Zu Hause hält sich die Frucht also länger, und die Supermärkte rechnen damit, weniger Verdorbenes wegwerfen zu müssen. "Im Handel gibt es viele Hinweise, dass man mit Verpackungen und anderen Methoden, also auch durch die Verlängerung der Lebensdauer die Verluste reduzieren kann. Was der Verbraucher damit anfängt, ist noch eine ziemlich unbekannte Angelegenheit."
Biofilm statt Plastik oder Wachs
Außerdem könnte die essbare Schutzschicht bei einer Reihe von Produkten die Plastikverpackung oder das Wachsen ersetzen. Eine Mischung aus natürlichen Wachsen und Polyethylenwachs, teils ergänzt um Schimmelschutzmittel, ist ein in der EU zugelassener Lebensmittelzusatzstoff und muss gekennzeichnet werden. In seinen Lagern testet Rewe das coating-Verfahren zurzeit bei Limetten, Zitronen, Orangen und Äpfeln.
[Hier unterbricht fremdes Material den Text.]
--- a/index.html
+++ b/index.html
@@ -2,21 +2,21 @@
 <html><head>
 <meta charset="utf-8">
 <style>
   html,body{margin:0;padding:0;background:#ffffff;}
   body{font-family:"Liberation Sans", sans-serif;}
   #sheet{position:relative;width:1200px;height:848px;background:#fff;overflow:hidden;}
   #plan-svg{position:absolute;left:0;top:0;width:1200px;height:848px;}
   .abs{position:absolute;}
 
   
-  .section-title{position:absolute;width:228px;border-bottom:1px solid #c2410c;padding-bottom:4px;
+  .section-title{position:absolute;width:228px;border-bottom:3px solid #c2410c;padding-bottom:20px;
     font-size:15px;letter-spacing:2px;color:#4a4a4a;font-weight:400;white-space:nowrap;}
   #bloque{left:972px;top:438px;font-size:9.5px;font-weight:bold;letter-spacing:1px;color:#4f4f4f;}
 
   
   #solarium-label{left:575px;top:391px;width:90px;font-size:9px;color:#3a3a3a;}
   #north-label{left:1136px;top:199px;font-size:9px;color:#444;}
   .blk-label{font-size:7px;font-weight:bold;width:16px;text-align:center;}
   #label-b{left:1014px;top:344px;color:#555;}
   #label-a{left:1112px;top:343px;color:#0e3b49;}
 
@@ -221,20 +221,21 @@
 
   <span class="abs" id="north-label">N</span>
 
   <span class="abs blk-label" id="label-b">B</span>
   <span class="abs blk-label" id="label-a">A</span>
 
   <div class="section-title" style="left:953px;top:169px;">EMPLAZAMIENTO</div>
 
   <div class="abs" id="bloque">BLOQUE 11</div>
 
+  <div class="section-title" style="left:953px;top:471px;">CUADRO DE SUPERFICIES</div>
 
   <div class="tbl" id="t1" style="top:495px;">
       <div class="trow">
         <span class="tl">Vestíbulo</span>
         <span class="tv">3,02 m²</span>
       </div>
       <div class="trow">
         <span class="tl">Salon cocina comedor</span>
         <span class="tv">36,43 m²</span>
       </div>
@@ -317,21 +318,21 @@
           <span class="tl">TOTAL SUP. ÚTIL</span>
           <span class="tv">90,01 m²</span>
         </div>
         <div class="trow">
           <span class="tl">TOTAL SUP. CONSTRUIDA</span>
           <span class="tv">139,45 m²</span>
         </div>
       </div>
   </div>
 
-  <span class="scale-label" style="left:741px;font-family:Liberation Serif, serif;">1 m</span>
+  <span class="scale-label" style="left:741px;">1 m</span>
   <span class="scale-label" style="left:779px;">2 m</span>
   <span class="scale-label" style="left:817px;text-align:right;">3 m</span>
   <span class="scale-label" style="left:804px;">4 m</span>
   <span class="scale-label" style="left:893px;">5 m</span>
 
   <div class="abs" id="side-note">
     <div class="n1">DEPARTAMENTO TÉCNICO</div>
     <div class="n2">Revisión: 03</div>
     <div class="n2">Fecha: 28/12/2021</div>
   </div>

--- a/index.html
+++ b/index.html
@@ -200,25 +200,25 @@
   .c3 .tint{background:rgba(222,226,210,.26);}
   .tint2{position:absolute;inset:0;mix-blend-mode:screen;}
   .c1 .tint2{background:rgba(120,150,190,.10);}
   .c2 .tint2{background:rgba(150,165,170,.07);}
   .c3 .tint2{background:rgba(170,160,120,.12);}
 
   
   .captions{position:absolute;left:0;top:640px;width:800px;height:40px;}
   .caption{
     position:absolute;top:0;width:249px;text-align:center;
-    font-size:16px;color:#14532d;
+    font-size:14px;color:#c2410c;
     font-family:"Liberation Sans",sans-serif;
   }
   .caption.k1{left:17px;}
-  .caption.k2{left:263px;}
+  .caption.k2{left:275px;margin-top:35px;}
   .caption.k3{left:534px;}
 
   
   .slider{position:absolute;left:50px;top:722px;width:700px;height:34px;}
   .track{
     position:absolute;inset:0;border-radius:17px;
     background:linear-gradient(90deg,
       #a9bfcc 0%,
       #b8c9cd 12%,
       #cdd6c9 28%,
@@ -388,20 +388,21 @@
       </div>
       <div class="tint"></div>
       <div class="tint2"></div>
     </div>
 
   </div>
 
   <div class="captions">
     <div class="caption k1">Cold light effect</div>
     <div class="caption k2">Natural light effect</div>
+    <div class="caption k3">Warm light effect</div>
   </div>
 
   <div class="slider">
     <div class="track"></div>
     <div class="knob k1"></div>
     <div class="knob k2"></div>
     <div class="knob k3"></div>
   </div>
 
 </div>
Die Handelskette Edeka bietet in einigen Testmärkten neben Avocados auch schon Orangen und Clementinen mit essbarer Beschichtung an. Sie nutzt das Verfahren des US-amerikanischen Biotech-Unternehmens Apeel. Hier stammen die Rohstoffe für die Beschichtung aus Schalen und Kernen von Früchten. Zum Teil haben auch die Discountertöchter von Rewe und Edeka - Penny und Netto – Früchte mit Biofilm im Angebot.
Nicht für alle Obstsorten tauglich
Vielversprechende Ansätze, findet Horst-Christian Langowski: "Ich denke, dass man damit schon einiges erreichen kann. Da es gerade bei diesen Frischprodukten immer um Kleinigkeiten geht, um einen Tag Verlängerung oder auch zwei und das ist dann schon viel. Da kann man schon mit solchen Methoden versuchen, die Lebensmittelverluste zu reduzieren."
Der Biofilm besteht nur aus Substanzen, die für den Verzehr zugelassen sind. Er lässt sich mit warmem Wasser vollständig entfernen und wird bisher nur für Früchte verwendet, deren Schale nicht mitgegessen wird.
Die Beschichtung eignet sich bisher aber noch nicht für alle Obstsorten. Auf der Oberfläche von Erdbeeren entwickelt sich zum Beispiel leicht weißer Schimmel, den eine Bioschutzschicht verhindern müsste. Außerdem bilden Erdbeeren eine eigene Wachsschicht, die durch die weitere Schutzschicht zerstört würde. Und schließlich: Wenn die Schutzschicht mitgegessen werden soll, dann wirft das auch neue Fragen für die lebensmittelrechtliche Zulassung auf.